## Exercise goal
Further down are entries; set down exactly and only the lines from the one with "Figure Figurine Blaze" up to and including the one with "total: 30483.23 -> 32971.90", dropping each picture.

## Items listed in a dataset
________________________________________

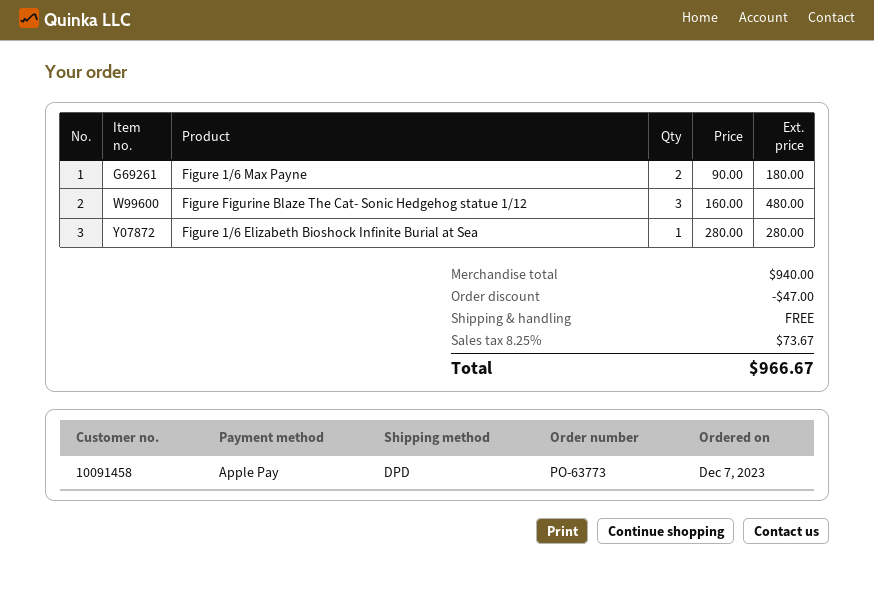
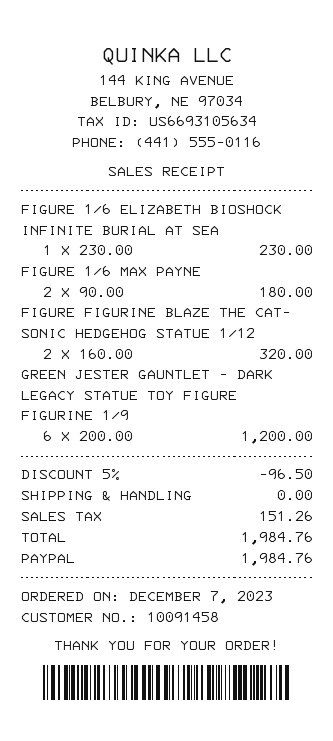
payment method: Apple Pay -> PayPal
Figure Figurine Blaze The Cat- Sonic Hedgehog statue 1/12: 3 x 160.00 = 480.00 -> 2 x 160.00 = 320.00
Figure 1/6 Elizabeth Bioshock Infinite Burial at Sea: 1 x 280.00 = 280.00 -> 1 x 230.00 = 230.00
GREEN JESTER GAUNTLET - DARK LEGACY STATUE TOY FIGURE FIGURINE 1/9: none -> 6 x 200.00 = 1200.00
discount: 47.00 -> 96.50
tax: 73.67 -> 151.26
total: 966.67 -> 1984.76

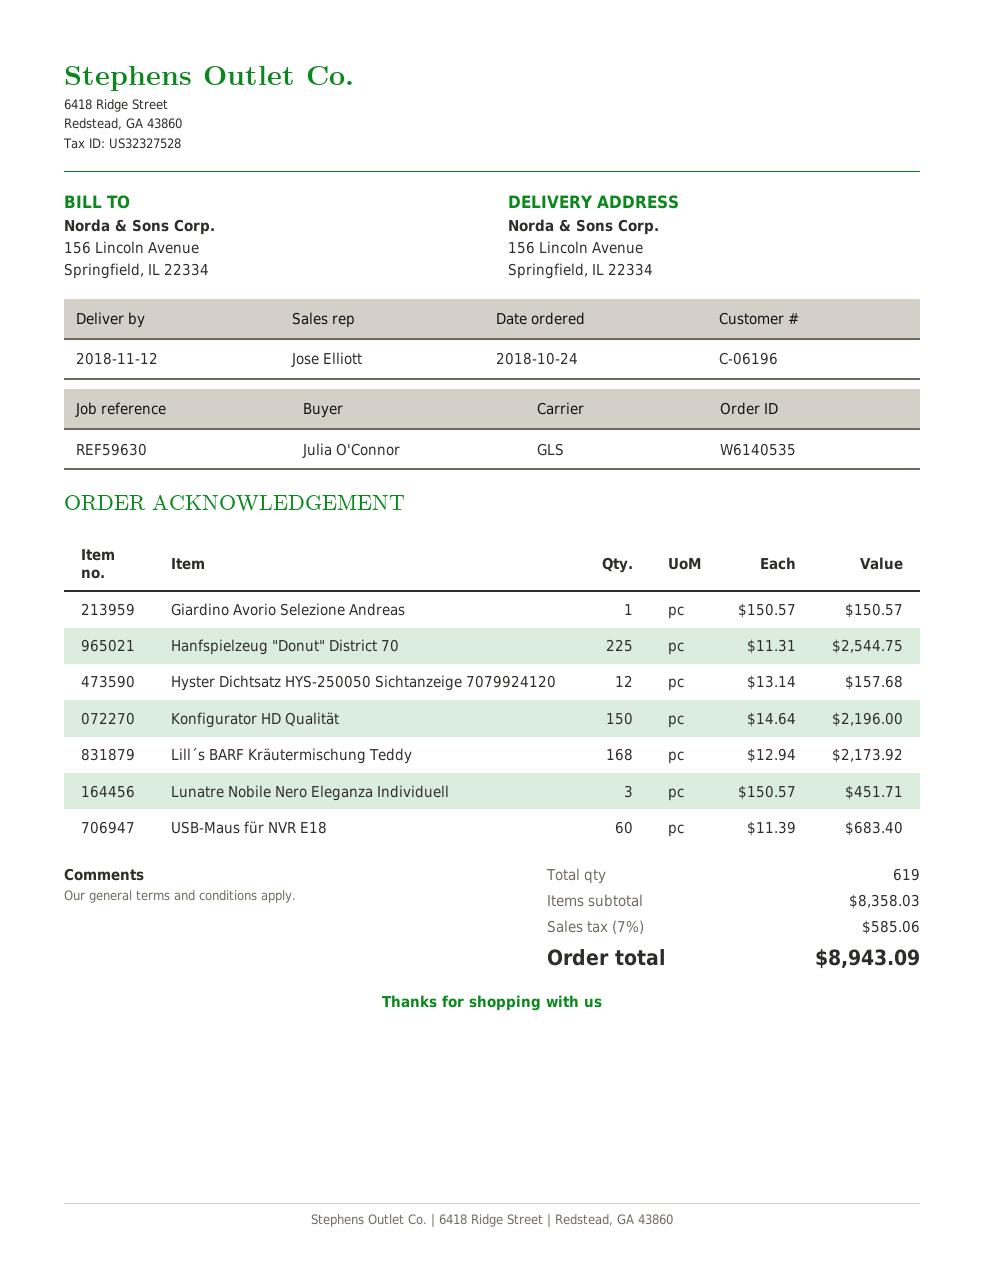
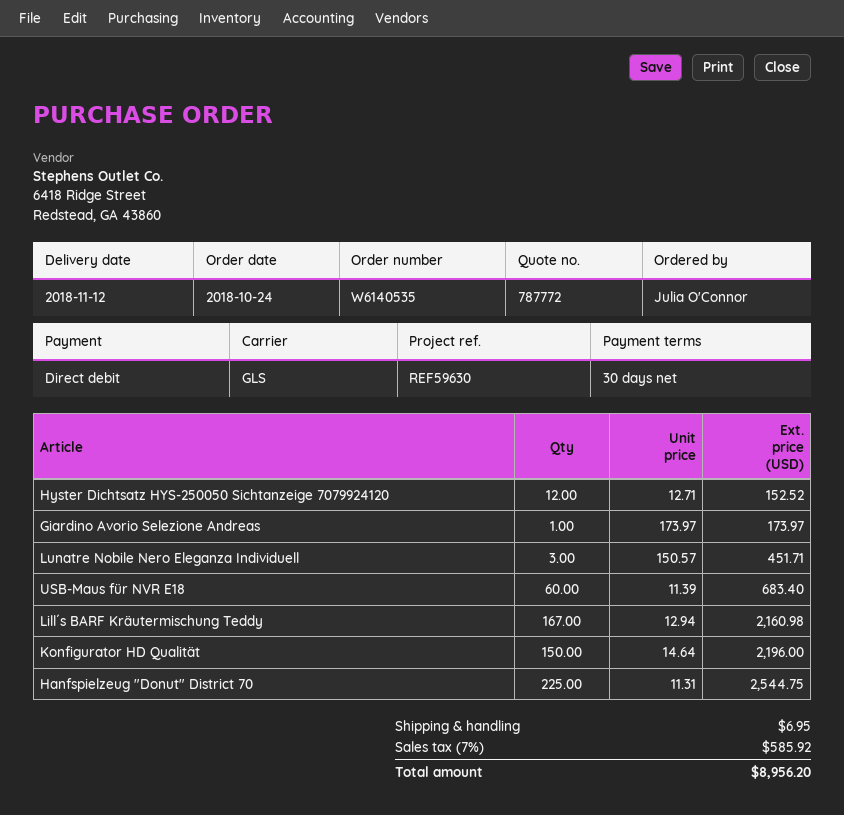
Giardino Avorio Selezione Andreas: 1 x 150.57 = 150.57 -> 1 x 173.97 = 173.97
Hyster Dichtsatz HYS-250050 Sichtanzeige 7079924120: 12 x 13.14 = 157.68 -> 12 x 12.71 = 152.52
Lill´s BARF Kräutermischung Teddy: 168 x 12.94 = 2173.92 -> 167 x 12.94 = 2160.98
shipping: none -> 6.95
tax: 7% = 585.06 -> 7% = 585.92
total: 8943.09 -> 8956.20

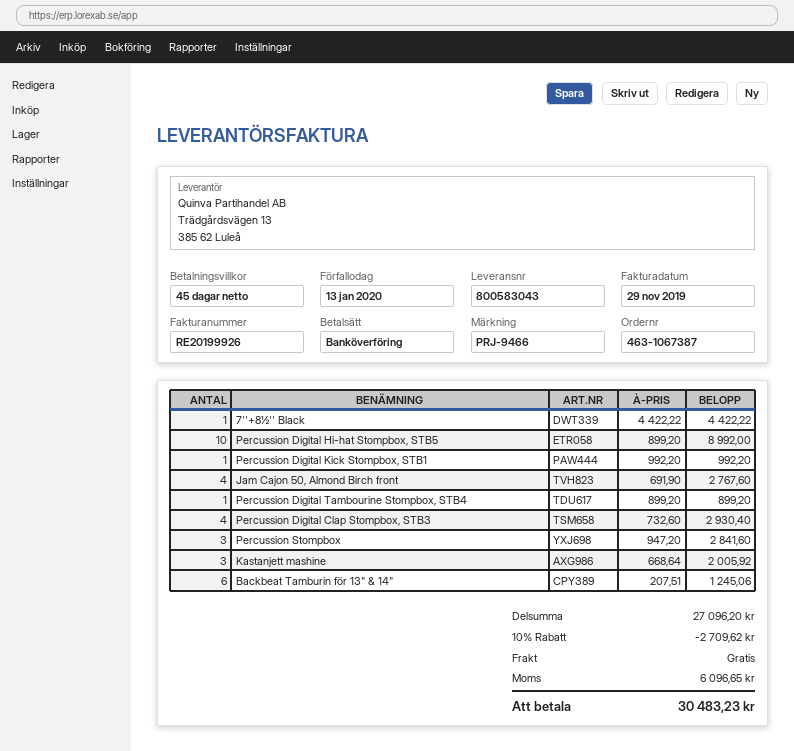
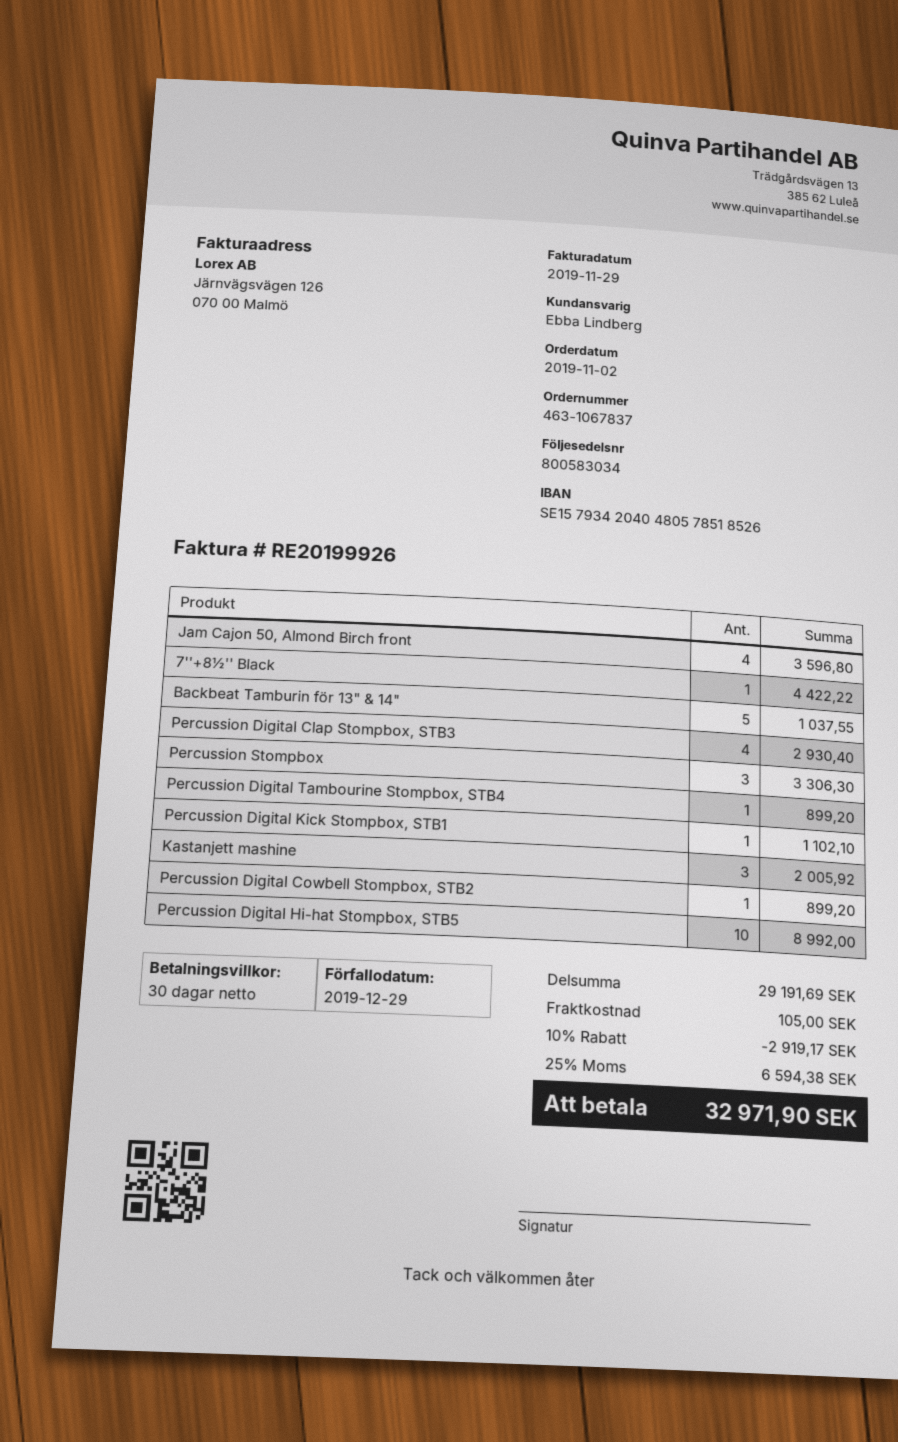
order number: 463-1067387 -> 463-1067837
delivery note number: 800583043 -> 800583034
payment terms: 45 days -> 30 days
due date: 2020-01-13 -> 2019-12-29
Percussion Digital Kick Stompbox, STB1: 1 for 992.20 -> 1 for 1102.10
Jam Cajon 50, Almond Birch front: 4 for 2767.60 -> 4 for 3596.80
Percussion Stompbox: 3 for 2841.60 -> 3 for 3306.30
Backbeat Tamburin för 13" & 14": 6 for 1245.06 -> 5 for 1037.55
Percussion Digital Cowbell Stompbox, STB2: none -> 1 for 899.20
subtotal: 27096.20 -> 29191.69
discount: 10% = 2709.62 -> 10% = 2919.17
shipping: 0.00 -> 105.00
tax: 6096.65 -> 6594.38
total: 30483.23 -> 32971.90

________________________________________

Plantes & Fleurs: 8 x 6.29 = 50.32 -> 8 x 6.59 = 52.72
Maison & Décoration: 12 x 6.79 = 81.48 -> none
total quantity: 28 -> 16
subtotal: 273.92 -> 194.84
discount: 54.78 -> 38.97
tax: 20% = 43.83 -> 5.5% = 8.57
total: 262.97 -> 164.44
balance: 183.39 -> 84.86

________________________________________

## Response for this exercise
Figure Figurine Blaze The Cat- Sonic Hedgehog statue 1/12: 3 x 160.00 = 480.00 -> 2 x 160.00 = 320.00
Figure 1/6 Elizabeth Bioshock Infinite Burial at Sea: 1 x 280.00 = 280.00 -> 1 x 230.00 = 230.00
GREEN JESTER GAUNTLET - DARK LEGACY STATUE TOY FIGURE FIGURINE 1/9: none -> 6 x 200.00 = 1200.00
discount: 47.00 -> 96.50
tax: 73.67 -> 151.26
total: 966.67 -> 1984.76

Giardino Avorio Selezione Andreas: 1 x 150.57 = 150.57 -> 1 x 173.97 = 173.97
Hyster Dichtsatz HYS-250050 Sichtanzeige 7079924120: 12 x 13.14 = 157.68 -> 12 x 12.71 = 152.52
Lill´s BARF Kräutermischung Teddy: 168 x 12.94 = 2173.92 -> 167 x 12.94 = 2160.98
shipping: none -> 6.95
tax: 7% = 585.06 -> 7% = 585.92
total: 8943.09 -> 8956.20

order number: 463-1067387 -> 463-1067837
delivery note number: 800583043 -> 800583034
payment terms: 45 days -> 30 days
due date: 2020-01-13 -> 2019-12-29
Percussion Digital Kick Stompbox, STB1: 1 for 992.20 -> 1 for 1102.10
Jam Cajon 50, Almond Birch front: 4 for 2767.60 -> 4 for 3596.80
Percussion Stompbox: 3 for 2841.60 -> 3 for 3306.30
Backbeat Tamburin för 13" & 14": 6 for 1245.06 -> 5 for 1037.55
Percussion Digital Cowbell Stompbox, STB2: none -> 1 for 899.20
subtotal: 27096.20 -> 29191.69
discount: 10% = 2709.62 -> 10% = 2919.17
shipping: 0.00 -> 105.00
tax: 6096.65 -> 6594.38
total: 30483.23 -> 32971.90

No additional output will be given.